I really wish there were a Linux binary available but it has been Windows-only forever. The closest Linux player I've seen is Deadbeef, but Deadbeef's library plugin does not work at all like Foobar's (the later stays updated by monitoring the music folder and shows things by tags, not folder structure). Apparently the Deadbeef plugin is being updated to be more Foobar-like, but it isn't there yet.

I did try running foobar under wine but it just sucked, I have also tried deadbeef but its really lacking features and the GUI sucks. I ended up using musicbee through wine, it was a hassle to setup but now it just works for me and I like it better than foobar.

Have you tried Strawberry? It's not gonna be a foobar replacement, but I've found it very capable.

I have, I didn't like it that much but its better than deadbeef.

How's performance on MusicBee for you?
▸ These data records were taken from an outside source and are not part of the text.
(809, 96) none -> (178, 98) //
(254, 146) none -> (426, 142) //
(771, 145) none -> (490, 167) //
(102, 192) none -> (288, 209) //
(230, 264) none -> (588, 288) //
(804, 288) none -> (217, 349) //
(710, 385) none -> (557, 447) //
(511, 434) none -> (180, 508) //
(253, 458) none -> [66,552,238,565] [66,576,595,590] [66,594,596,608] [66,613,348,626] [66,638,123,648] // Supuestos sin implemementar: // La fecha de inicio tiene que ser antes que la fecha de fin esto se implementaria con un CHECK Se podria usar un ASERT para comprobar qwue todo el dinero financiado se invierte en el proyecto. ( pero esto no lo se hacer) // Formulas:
Mine is slow for the components (AMD 7900XT/Ryzen 7950X), but I suspect it might be because of the high resolution album artwork (1200x1200).
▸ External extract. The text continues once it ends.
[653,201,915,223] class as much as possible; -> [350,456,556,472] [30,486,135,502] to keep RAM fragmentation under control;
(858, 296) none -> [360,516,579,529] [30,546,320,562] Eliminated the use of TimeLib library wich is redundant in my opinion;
I haven't noticed any performance issues (2070 Super/Ryzen 3600). I dont have that many plugins though.

For work I heavily rely on the Adobe creative suite (Photoshop and Premiere Pro specifically). I maintain Linux servers (and develop for them) and maintain Linux desktops at both home and for work, but the lack of any alternatives to Photoshop specifically has resulted in me still daily driving Windows (VMs really hamper workflow with regards to GPU passthrough and although I've successfully set up Looking Glass on my workstation in the past, running 2 gpus isn't practical). Yes I've tried the alternatives and while Premiere Pro has usable alternatives, Photoshop does not. GIMP is incredible given that it is FOSS but the UI and feature set is almost unusable (for me at least).

I found photoGIMP helped a bit on the UI aspect, but it still does have a lot of weird quirks that are just easier on photoshop

thanks, I'll check out photoGIMP. been trying desperately to make GIMP work as I wanna ditch Windows before they stop supporting 10, sooner if I can. I made the switch on everything else already.
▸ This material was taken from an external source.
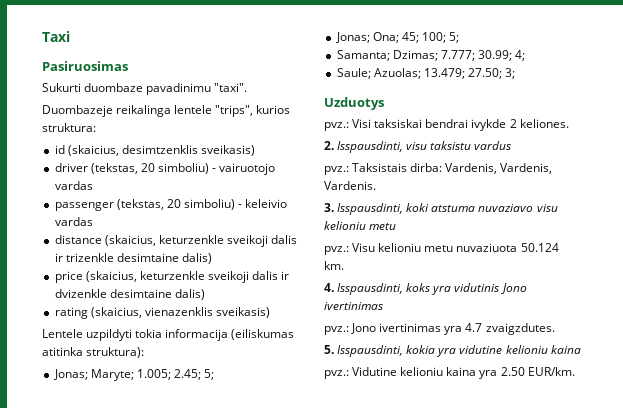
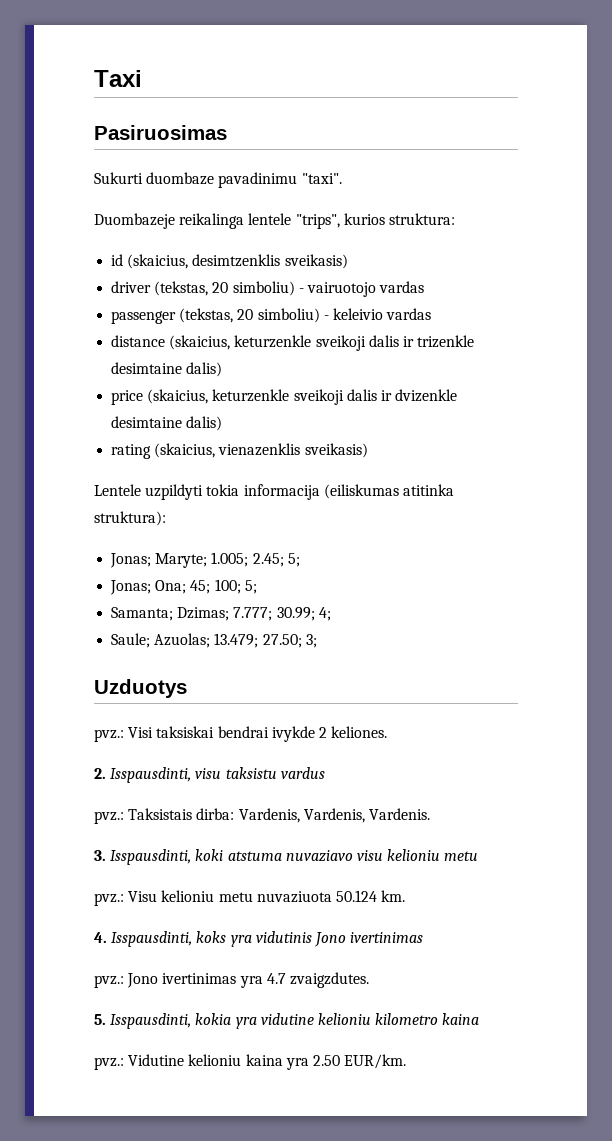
(548, 349) none -> [375,1013,439,1025] kilometro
yes, but I don't use VMs or dual boot. I've been able to get everything I need working in Wine, which is a lot more seamless

I use LTspice and some ham radio software. Everything runs on wine, so I don't bother with a VM.

I used to dual boot for some games back before wine worked well.

The only reason I have windows is to test apps that I write.

The apps are cross platform. I use it in Linux. But I also have users in Windows, so I just fire up a windows VM for testing releases. Thats it.

Games work quite well in a VM, with GPU passthrough. I use a Windows VM for VR games. The non-game program here being the drivers for my VR headset, which only work on Windows. The games themselves would probably work fine on Linux, so that's not the issue, but without drivers it's a no go.

Except for video games, all software I use daily is open source and cross platform by now, but when college demanded for me to use Adobe software, I would boot my Win 10 VM. I also boot that VM to test if the software im developing works well on Windows. I also run my Logitech mouse software in a VM with USB passthrough.

Besides games, I think the only Windows program I run with wine is a tool to extract the BGM from the official Touhou games.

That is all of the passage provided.